Web interface edit records
----------
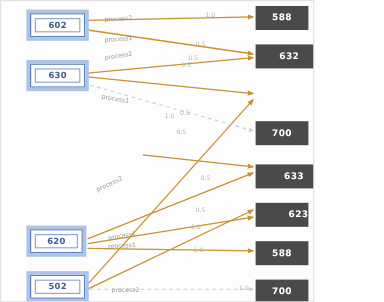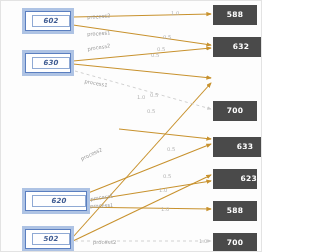--- a/index.html
+++ b/index.html
@@ -32,8 +32,7 @@
     outline-offset: 0px;
     display: flex;
     align-items: center;
-    justify-content: flex-end;
-    font-style: italic;
+    justify-content: center;
   }
   .src-node .inner {
     box-sizing: border-box;

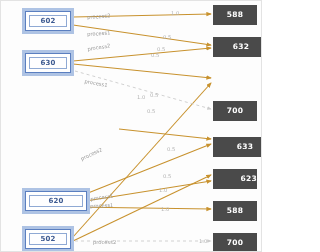--- a/index.html
+++ b/index.html
@@ -128,7 +128,7 @@
     </div>
   </div>
 
-  <div class="src-node" style="left:24px; top:190px; width:62px; height:20px;">
+  <div class="src-node" style="left:24px; top:190px; width:44px; height:20px;">
     <div class="inner">
       <span class="src-label">620</span>
     </div>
----------
→ What you will do: Check each line of the entries, and copy the ones that contain "left".

→ Answer box:
-  <div class="src-node" style="left:24px; top:190px; width:62px; height:20px;">
+  <div class="src-node" style="left:24px; top:190px; width:44px; height:20px;">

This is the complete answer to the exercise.